THIRD, if a fingerprint is to be provided to/from the relay when an
MSRP message is sent, I guess it could be sent as a To/From-path URI
parameter. Getting the fingerprint to/from the relay BEFORE an MSRP
message is sent is of course more tricky.
A URI parameter would seem to be the least syntactically invasive
approach.
(Reminder--I'm writing as an individual, not as chair)
By the way, please do not take my replies to indicate that I support
the idea that the simple WG specifying how to use fingerprints with
relays.
I think people should be allowed to participate in discussions and
idea
brainstorming without automatically being "accused" of supporting
specific solutions :)
I don't necessarily oppose it either, but the work
group will need to decide if the value of the c-line addressing
part of
the ACM
draft is sufficient to make it worth the additional work and
complexity.
In particular, I am skeptical about doing non-trivial changes
to make MSRP work better across proprietary intermediaries without
some better description of what will and will not work in the general
case (i.e.
not just what will work with one vendor.)

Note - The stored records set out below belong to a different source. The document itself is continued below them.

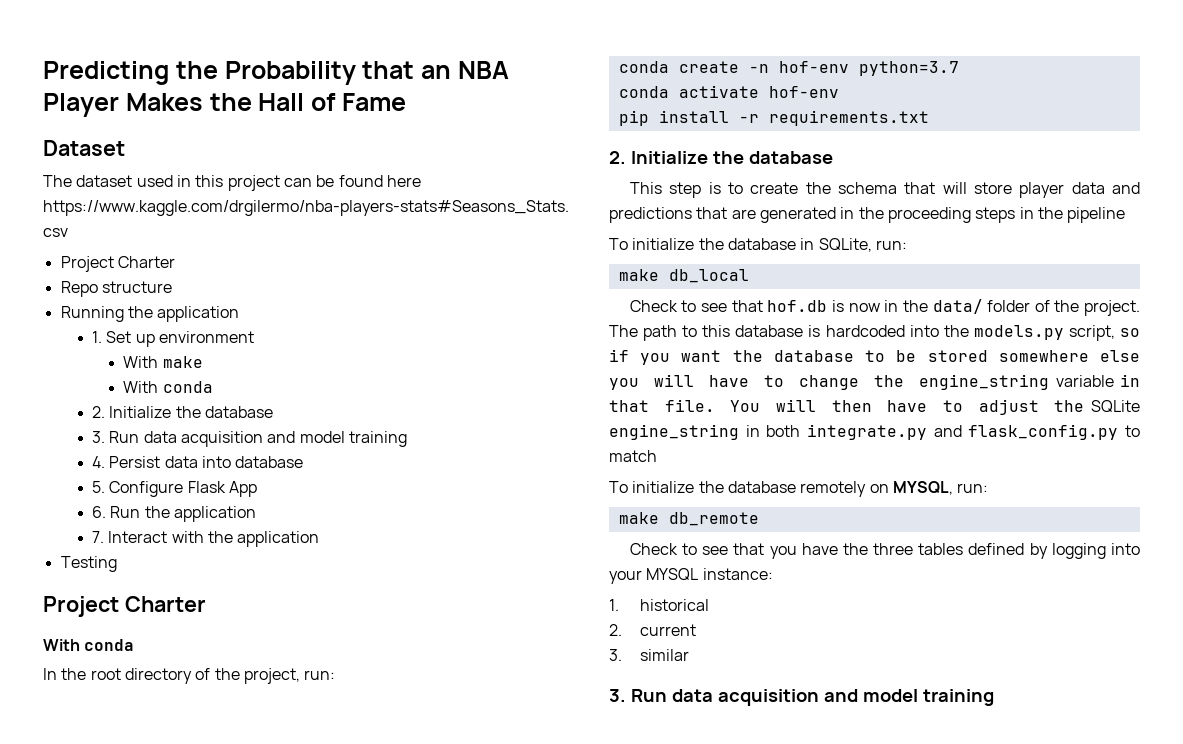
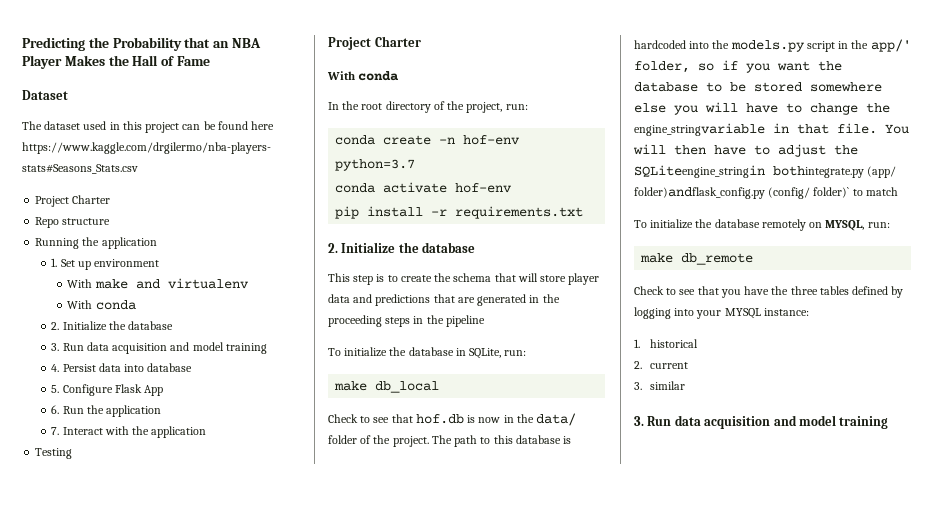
- With make
+ With make and virtualenv
- The path to this database is hardcoded into the models.py script, so if you want the database to be stored somewhere else you will have to change the engine_string variable in that file.
+ The path to this database is hardcoded into the models.py script in the app/' folder, so if you want the database to be stored somewhere else you will have to change the engine_stringvariable in that file.
- You will then have to adjust the SQLite engine_string in both integrate.py and flask_config.py to match
+ You will then have to adjust the SQLiteengine_stringin bothintegrate.py (app/ folder)andflask_config.py (config/ folder)` to match

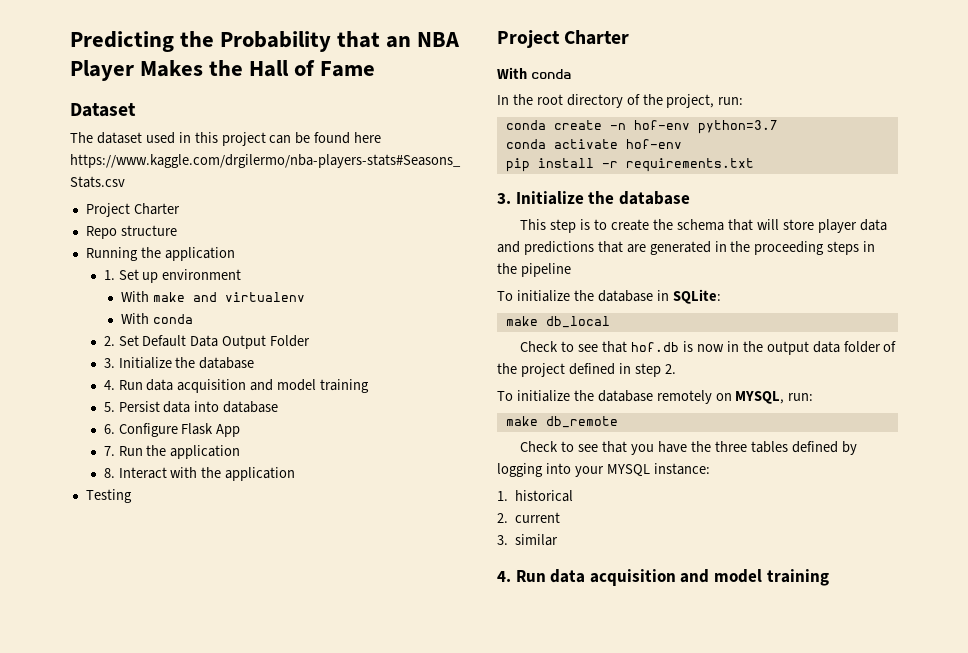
  With make and virtualenv
  With conda
- 2. Initialize the database
- 3. Run data acquisition and model training
+ 2. Set Default Data Output Folder
+ 3. Initialize the database
+ 4. Run data acquisition and model training
- 4. Persist data into database
+ 5. Persist data into database
- 5. Configure Flask App
+ 6. Configure Flask App
- 6. Run the application
+ 7. Run the application
- 7. Interact with the application
+ 8. Interact with the application
  pip install -r requirements.txt
- 2. Initialize the database
+ 3. Initialize the database
- To initialize the database in SQLite, run:
+ To initialize the database in SQLite:
- Check to see that hof.db is now in the data/ folder of the project. The path to this database is hardcoded into the models.py script in the app/' folder, so if you want the database to be stored somewhere else you will have to change the engine_stringvariable in that file. You will then have to adjust the SQLiteengine_stringin bothintegrate.py (app/ folder)andflask_config.py (config/ folder)` to match
+ Check to see that hof.db is now in the output data folder of the project defined in step 2.
  3. similar
- 3. Run data acquisition and model training
+ 4. Run data acquisition and model training

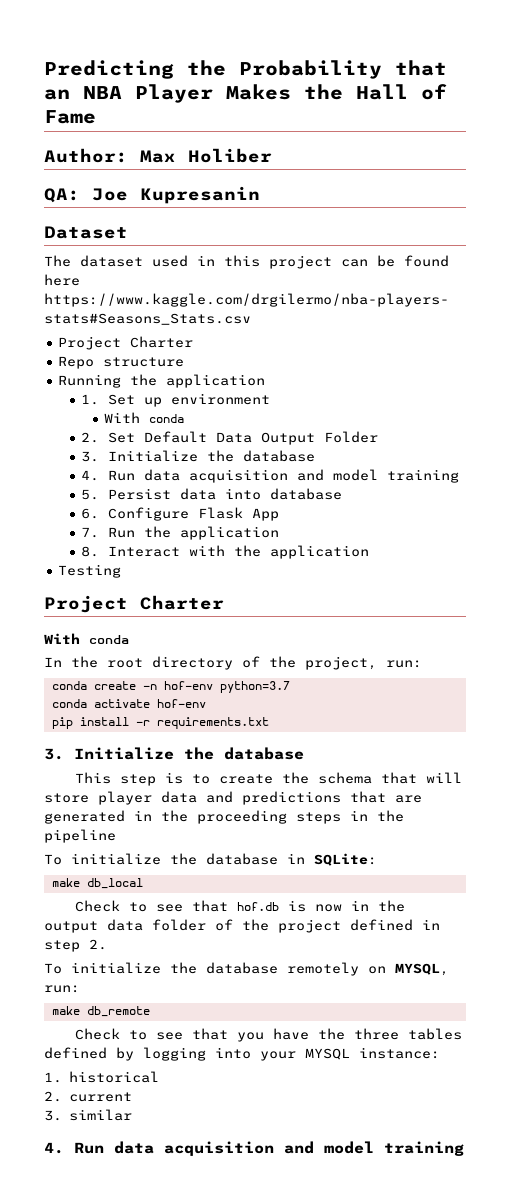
+ Author: Max Holiber
+ QA: Joe Kupresanin
- With make and virtualenv

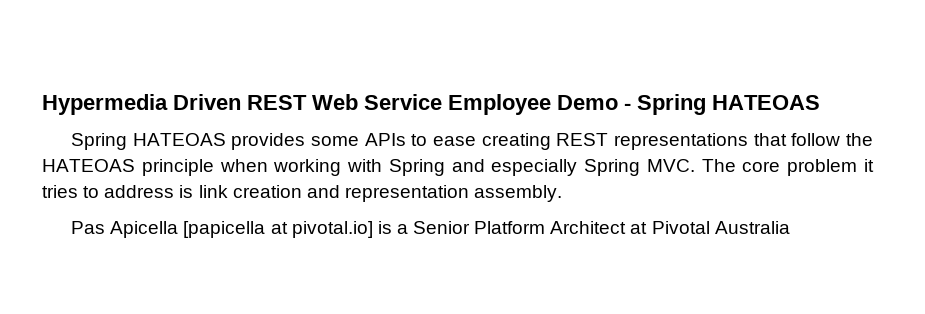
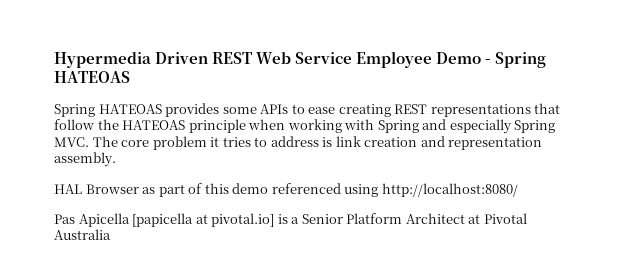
+ HAL Browser as part of this demo referenced using http://localhost:8080/

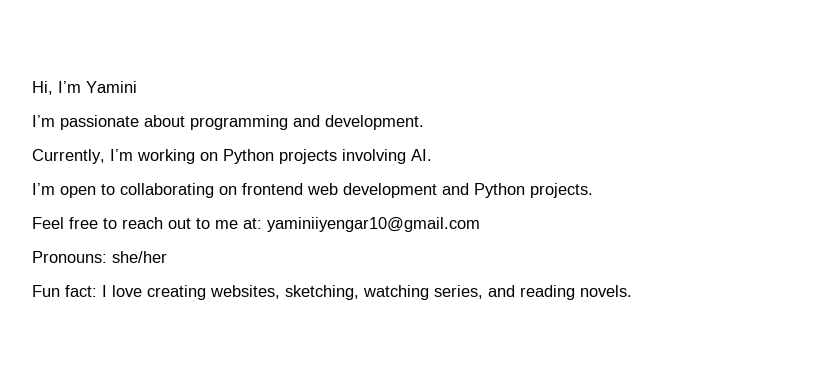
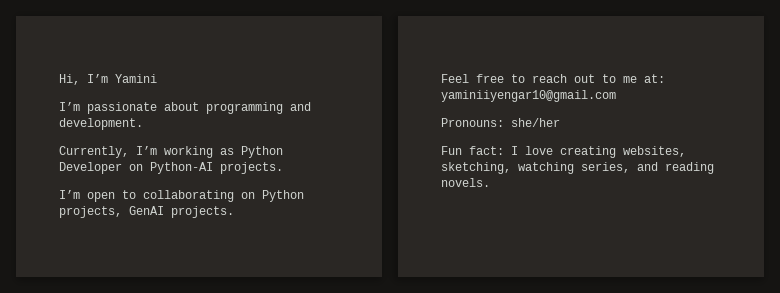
- Currently, I’m working on Python projects involving AI.
+ Currently, I’m working as Python Developer on Python-AI projects.
- I’m open to collaborating on frontend web development and Python projects.
+ I’m open to collaborating on Python projects, GenAI projects.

As said before, I don't think this is about "one vendor".
So what _is_ it about? To my knowledge, We've had only one vendor
stand up and say "this stuff will work across our SBCs".
You are trying to work around the behavior of proprietary middle
boxes. They may behave similarly in some ways, but not others. For
example, if other vendors don't have support for TCP media, then
there's not much value in this for them. Without some standard
behavior, or some survey of behavior like BEHAVE did with NATs, we're
just sort of hoping things will work most of the time. That may be
good enough to write product requirements around, but it's probably
not good enough to write standards around.